There were very few red blood corpuscles in the microscope field now, incredibly few. She tipped the microscope and they began to drift, spinning slowly. A lone corpuscle floated through the center. She watched it as the current swept it in an arc past the dim off-focus bulk of the leucocyte. There was a sweep of motion and it vanished.
For a moment it meant nothing to her; then she lifted her head from the microscope and looked around. Max sat at his desk, head in hand, his rumpled short black hair sticking out between his fingers at odd angles. A pencil and a pad scrawled with formulas lay on the desk before him. She could see his concentration in the rigid set of his shoulders. He was still thinking; he had not given up.
"Max, I just saw a leucocyte grab a red blood corpuscle. It was unbelievably fast."
"Leukemia," muttered Max without moving. "Galloping leukemia yet! That comes under the heading of cancer. Well, that's part of the answer. It might be all we need." He grinned feebly and reached for the speaker set. "Anybody still on his feet in there?" he muttered into it, and the question was amplified to a booming voice throughout the ship. "Hal, are you still going? Look, Hal, change all the dials, change the dials, set them to deep melt and regeneration. One week. This is like leukemia. Got it? This is like leukemia."
June rose. It was time for her to take over the job. She leaned across his desk and spoke into the speaker system. "Doctor Walton talking," she said. "This is to the women. Don't let any of the men work any more; they'll kill themselves. See that they all go into the tanks right away. Set the tank dials for deep regeneration. You can see how from the ones that are set."
Two exhausted and frightened women clattered in the doorway with a stretcher. Their hands were scratched and oily from helping to set up tanks.
"That order includes you," she told Max sternly and caught him as he swayed.

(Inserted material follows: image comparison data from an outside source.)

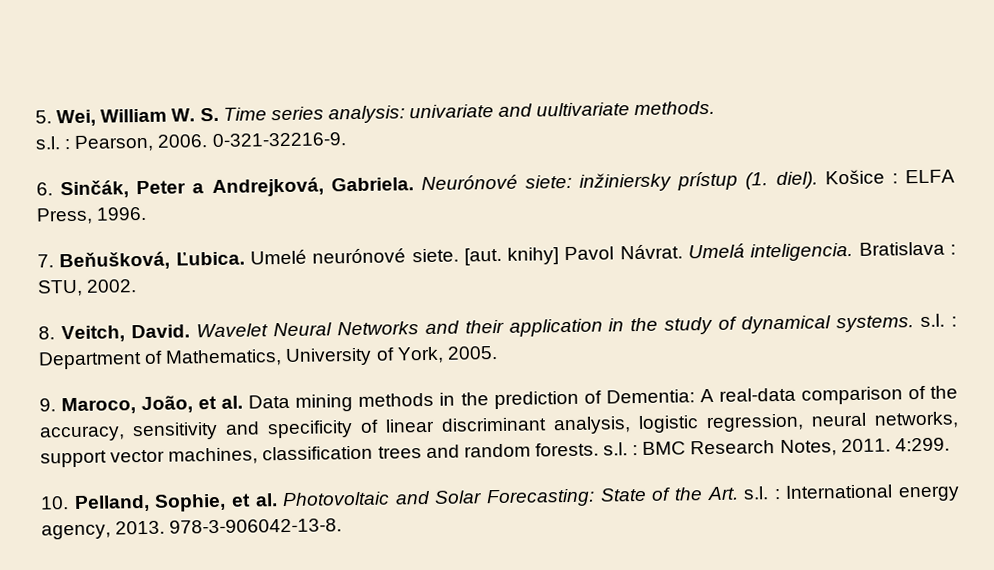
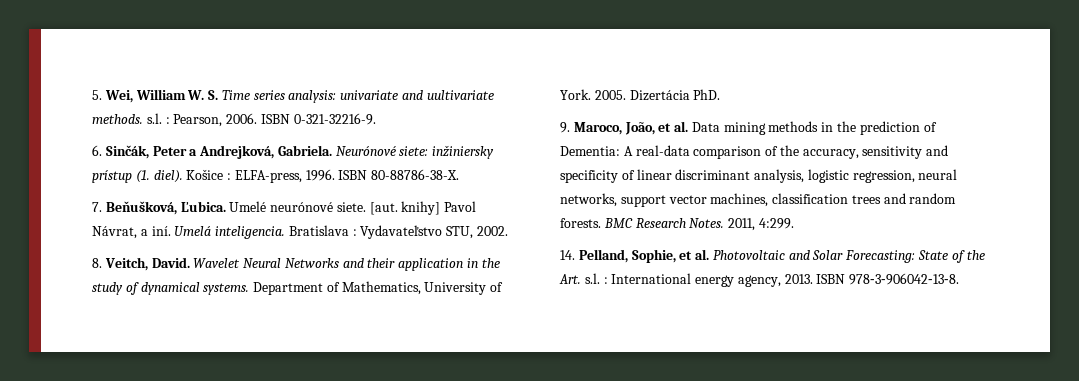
- 5. Wei, William W. S. Time series analysis: univariate and uultivariate methods.
- s.l. : Pearson, 2006.
+ 5. Wei, William W. S. Time series analysis: univariate and uultivariate methods. s.l. : Pearson, 2006.
- 0-321-32216-9.
+ ISBN 0-321-32216-9.
- Košice : ELFA Press, 1996.
+ Košice : ELFA-press, 1996. ISBN 80-88786-38-X.
- [aut. knihy] Pavol Návrat.
+ [aut. knihy] Pavol Návrat, a iní.
- Bratislava : STU, 2002.
+ Bratislava : Vydavateľstvo STU, 2002.
- Wavelet Neural Networks and their application in the study of dynamical systems. s.l. : Department of Mathematics, University of York, 2005.
+ Wavelet Neural Networks and their application in the study of dynamical systems. Department of Mathematics, University of York. 2005. Dizertácia PhD.
- 9. Maroco, João, et al. Data mining methods in the prediction of Dementia: A real-data comparison of the accuracy, sensitivity and specificity of linear discriminant analysis, logistic regression, neural networks, support vector machines, classification trees and random forests. s.l. : BMC Research Notes, 2011. 4:299.
+ 9. Maroco, João, et al. Data mining methods in the prediction of Dementia: A real-data comparison of the accuracy, sensitivity and specificity of linear discriminant analysis, logistic regression, neural networks, support vector machines, classification trees and random forests. BMC Research Notes. 2011, 4:299.
- 10. Pelland, Sophie, et al. Photovoltaic and Solar Forecasting: State of the Art. s.l. : International energy agency, 2013.
+ 14. Pelland, Sophie, et al. Photovoltaic and Solar Forecasting: State of the Art. s.l. : International energy agency, 2013.
- 978‐3‐906042‐13‐8.
+ ISBN 978‐3‐906042‐13‐8.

Max saw the stretcher bearers and struggled upright. "Ten more minutes," he said clearly. "Might think of an idea. Something not right in this setup. I have to figure how to prevent a relapse, how the thing started."
He knew more bacteriology than she did; she had to help him think. She motioned the bearers to wait, fixed a breathing mask for Max from a cylinder of CO2 and the opened one of oxygen. Max went back to his desk.